Copy the entries word for word. Keep the pictures out.
%%
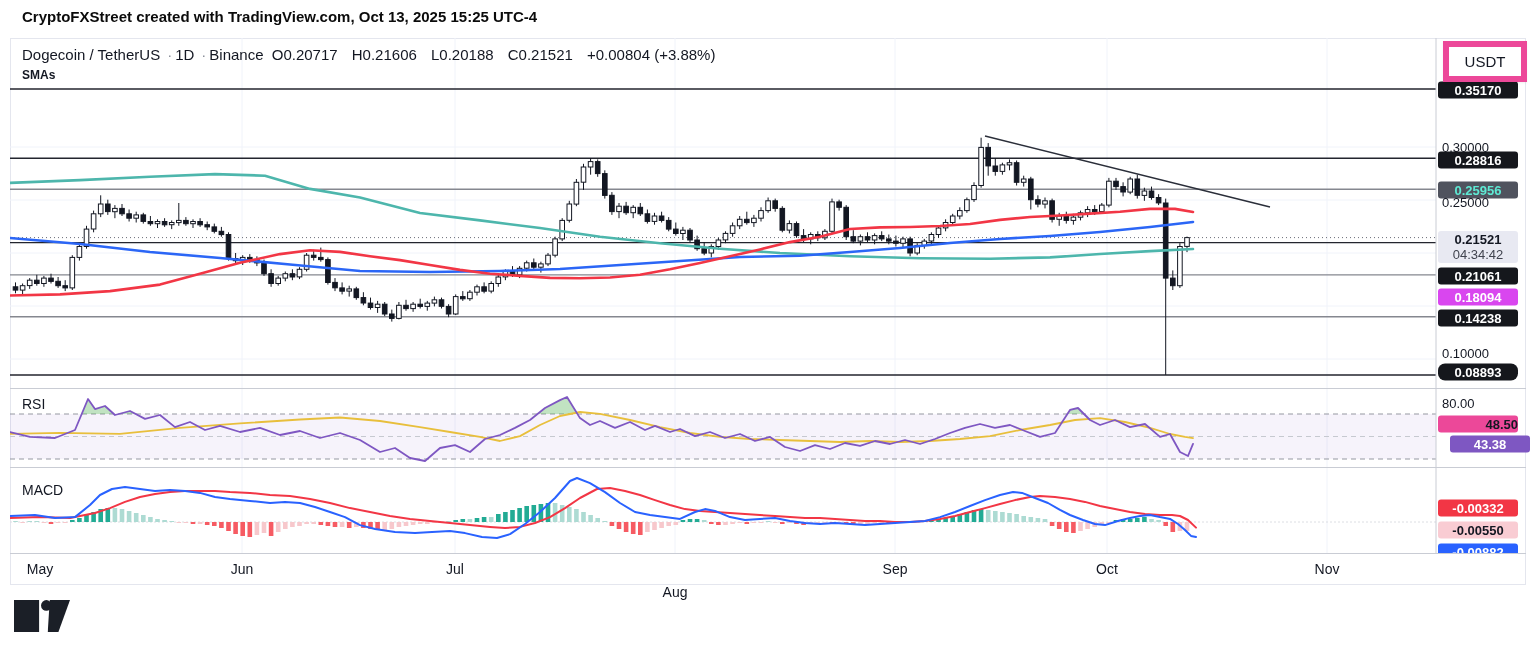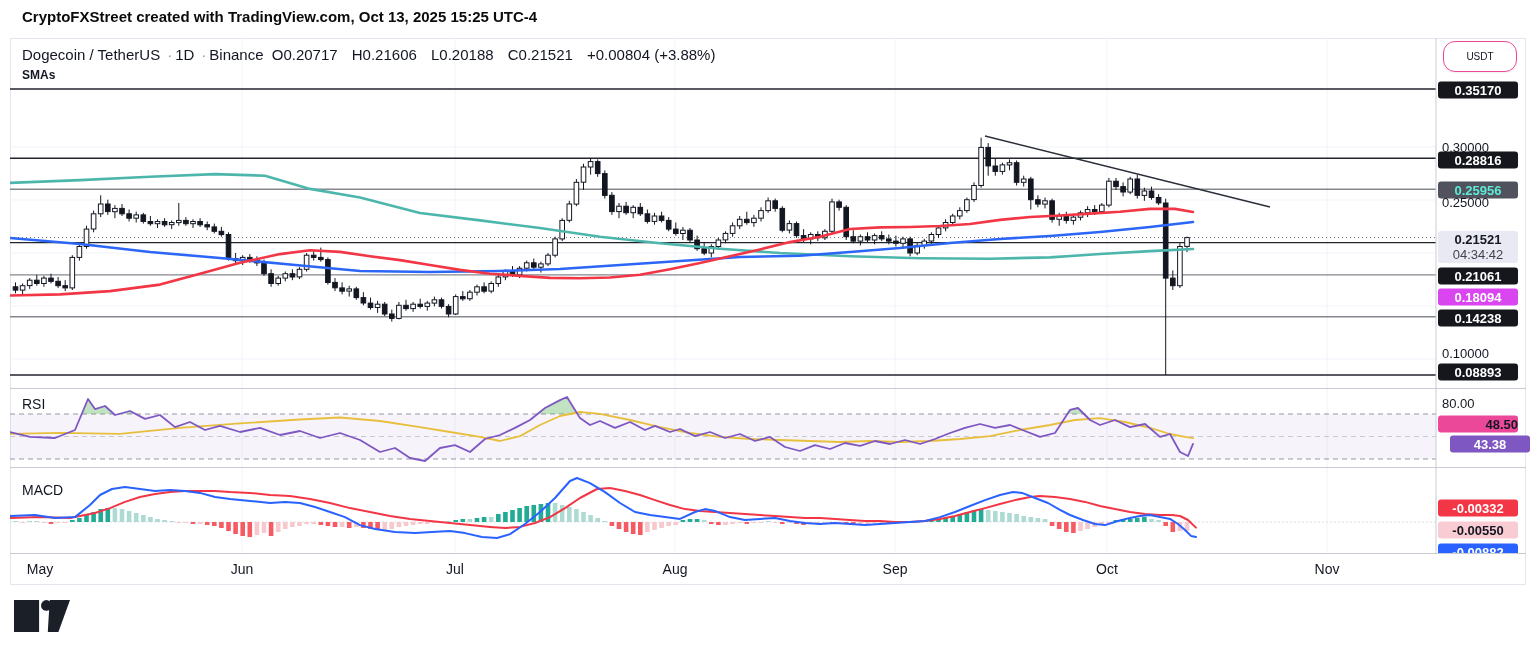--- a/index.html
+++ b/index.html
@@ -9,22 +9,22 @@
   #attribution{left:22px;top:8px;font-size:15px;font-weight:700;color:#0b0b0b;}
   #widget{left:10px;top:38px;width:1516px;height:547px;border:1px solid #e4e6ee;box-sizing:border-box;background:#fff;}
   #legend{left:22px;top:46px;font-size:15px;z-index:30;}
   #legend span{margin-right:4px;}
   #legend .sep{color:#8a8e9a;margin:0 3px;}
   #legend .vals span{margin-right:10px;}
   #smas-label{left:22px;top:68px;font-size:12px;z-index:30;font-weight:bold;}
   #rsi-label{left:22px;top:396px;font-size:14px;z-index:30;}
   #macd-label{left:22px;top:482px;font-size:14px;z-index:30;}
   #chart-svg{left:0;top:0;z-index:5;}
-  #usdt-btn{left:1443px;top:41px;width:72px;height:29px;border:1px solid #ec4899;border-radius:12px;
-            background:#fff;font-size:10px;display:flex;align-items:center;justify-content:center;
+  #usdt-btn{left:1443px;top:41px;width:72px;height:29px;border:6px solid #ec4899;border-radius:0;
+            background:#fff;font-size:15px;display:flex;align-items:center;justify-content:center;
             box-shadow:0 1px 2px rgba(0,0,0,.06);z-index:40;}
   #axis-col{left:1437px;top:38px;width:99px;height:515px;overflow:hidden;z-index:35;}
   .axis-tick{position:absolute;left:5px;width:80px;text-align:left;font-size:13px;color:#131722;transform:translateY(-50%);}
   .badge{position:absolute;left:1px;width:80px;box-sizing:border-box;text-align:center;font-size:13px;font-weight:700;
          border-radius:3px;padding:1px 0;transform:translateY(-50%);}
   .badge-black{background:#15171c;color:#fff;}
   .badge-darkgray{background:#50535e;color:#5eead4;}
   .badge-gray{background:#d946ef;color:#fff;}
   .badge-yellow{background:#ec4899;color:#131722;text-align:right;}
   .badge-purple{background:#7e57c2;color:#fff;}
@@ -624,38 +624,38 @@
 <div id="axis-col" class="abs">
     <div class="badge badge-black" style="top: 52px;">0.35170</div>
     <div class="axis-tick" style="top: 109px;">0.30000</div>
     <div class="badge badge-black" style="top: 122px;">0.28816</div>
     <div class="badge badge-darkgray" style="top: 152px;">0.25956</div>
     <div class="axis-tick" style="top: 164px;">0.25000</div>
     <div class="badge badge-black" style="top: 238px;">0.21061</div>
     <div class="badge badge-gray" style="top: 259px;">0.18094</div>
     <div class="badge badge-black" style="top: 280px;">0.14238</div>
     <div class="axis-tick" style="top: 315px;">0.10000</div>
-    <div class="badge badge-black" style="top: 334px;">0.08893</div>
+    <div class="badge badge-black" style="top: 334px; border-radius: 7px;">0.08893</div>
     <div class="axis-tick" style="top: 365px;">80.00</div>
     <div class="badge badge-yellow" style="top: 386px;">48.50</div>
     <div class="badge badge-purple" style="top: 406px; margin-left: 12px;">43.38</div>
     <div class="badge badge-red" style="top: 470px;">-0.00332</div>
     <div class="badge badge-pink" style="top: 492px;">-0.00550</div>
     <div class="badge badge-blue" style="top: 514px;">-0.00882</div>
     <div class="badge badge-current" style="top: 209px;">
       <div>0.21521</div>
       <div class="cd">04:34:42</div>
     </div>
   </div>
 
 <div id="months" class="abs">
     <div class="month" style="left: 40px;">May</div>
     <div class="month" style="left: 242px;">Jun</div>
     <div class="month" style="left: 455px;">Jul</div>
-    <div class="month" style="left: 675px;">Aug</div>
+    <div class="month" style="left: 675px; margin-top: 23px;">Aug</div>
     <div class="month" style="left: 895px;">Sep</div>
     <div class="month" style="left: 1107px;">Oct</div>
     <div class="month" style="left: 1327px;">Nov</div>
   </div>
 
 <div id="logo" class="abs">
   <svg width="56" height="34" viewBox="0 0 58 35">
     <path d="M0,0 H26 V11 H13 V33 H0 Z M13,11 H26 V33 H13 Z" fill="#1b1f27"></path>
     <circle cx="33.5" cy="5.5" r="5.5" fill="#1b1f27"></circle>
     <polygon points="37,0 58,0 46,33 35,33" fill="#1b1f27"></polygon>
%%
- Finished task:
--- a/index.html
+++ b/index.html
@@ -9,22 +9,22 @@
   #attribution{left:22px;top:8px;font-size:15px;font-weight:700;color:#0b0b0b;}
   #widget{left:10px;top:38px;width:1516px;height:547px;border:1px solid #e4e6ee;box-sizing:border-box;background:#fff;}
   #legend{left:22px;top:46px;font-size:15px;z-index:30;}
   #legend span{margin-right:4px;}
   #legend .sep{color:#8a8e9a;margin:0 3px;}
   #legend .vals span{margin-right:10px;}
   #smas-label{left:22px;top:68px;font-size:12px;z-index:30;font-weight:bold;}
   #rsi-label{left:22px;top:396px;font-size:14px;z-index:30;}
   #macd-label{left:22px;top:482px;font-size:14px;z-index:30;}
   #chart-svg{left:0;top:0;z-index:5;}
-  #usdt-btn{left:1443px;top:41px;width:72px;height:29px;border:1px solid #ec4899;border-radius:12px;
-            background:#fff;font-size:10px;display:flex;align-items:center;justify-content:center;
+  #usdt-btn{left:1443px;top:41px;width:72px;height:29px;border:6px solid #ec4899;border-radius:0;
+            background:#fff;font-size:15px;display:flex;align-items:center;justify-content:center;
             box-shadow:0 1px 2px rgba(0,0,0,.06);z-index:40;}
   #axis-col{left:1437px;top:38px;width:99px;height:515px;overflow:hidden;z-index:35;}
   .axis-tick{position:absolute;left:5px;width:80px;text-align:left;font-size:13px;color:#131722;transform:translateY(-50%);}
   .badge{position:absolute;left:1px;width:80px;box-sizing:border-box;text-align:center;font-size:13px;font-weight:700;
          border-radius:3px;padding:1px 0;transform:translateY(-50%);}
   .badge-black{background:#15171c;color:#fff;}
   .badge-darkgray{background:#50535e;color:#5eead4;}
   .badge-gray{background:#d946ef;color:#fff;}
   .badge-yellow{background:#ec4899;color:#131722;text-align:right;}
   .badge-purple{background:#7e57c2;color:#fff;}
@@ -624,38 +624,38 @@
 <div id="axis-col" class="abs">
     <div class="badge badge-black" style="top: 52px;">0.35170</div>
     <div class="axis-tick" style="top: 109px;">0.30000</div>
     <div class="badge badge-black" style="top: 122px;">0.28816</div>
     <div class="badge badge-darkgray" style="top: 152px;">0.25956</div>
     <div class="axis-tick" style="top: 164px;">0.25000</div>
     <div class="badge badge-black" style="top: 238px;">0.21061</div>
     <div class="badge badge-gray" style="top: 259px;">0.18094</div>
     <div class="badge badge-black" style="top: 280px;">0.14238</div>
     <div class="axis-tick" style="top: 315px;">0.10000</div>
-    <div class="badge badge-black" style="top: 334px;">0.08893</div>
+    <div class="badge badge-black" style="top: 334px; border-radius: 7px;">0.08893</div>
     <div class="axis-tick" style="top: 365px;">80.00</div>
     <div class="badge badge-yellow" style="top: 386px;">48.50</div>
     <div class="badge badge-purple" style="top: 406px; margin-left: 12px;">43.38</div>
     <div class="badge badge-red" style="top: 470px;">-0.00332</div>
     <div class="badge badge-pink" style="top: 492px;">-0.00550</div>
     <div class="badge badge-blue" style="top: 514px;">-0.00882</div>
     <div class="badge badge-current" style="top: 209px;">
       <div>0.21521</div>
       <div class="cd">04:34:42</div>
     </div>
   </div>
 
 <div id="months" class="abs">
     <div class="month" style="left: 40px;">May</div>
     <div class="month" style="left: 242px;">Jun</div>
     <div class="month" style="left: 455px;">Jul</div>
-    <div class="month" style="left: 675px;">Aug</div>
+    <div class="month" style="left: 675px; margin-top: 23px;">Aug</div>
     <div class="month" style="left: 895px;">Sep</div>
     <div class="month" style="left: 1107px;">Oct</div>
     <div class="month" style="left: 1327px;">Nov</div>
   </div>
 
 <div id="logo" class="abs">
   <svg width="56" height="34" viewBox="0 0 58 35">
     <path d="M0,0 H26 V11 H13 V33 H0 Z M13,11 H26 V33 H13 Z" fill="#1b1f27"></path>
     <circle cx="33.5" cy="5.5" r="5.5" fill="#1b1f27"></circle>
     <polygon points="37,0 58,0 46,33 35,33" fill="#1b1f27"></polygon>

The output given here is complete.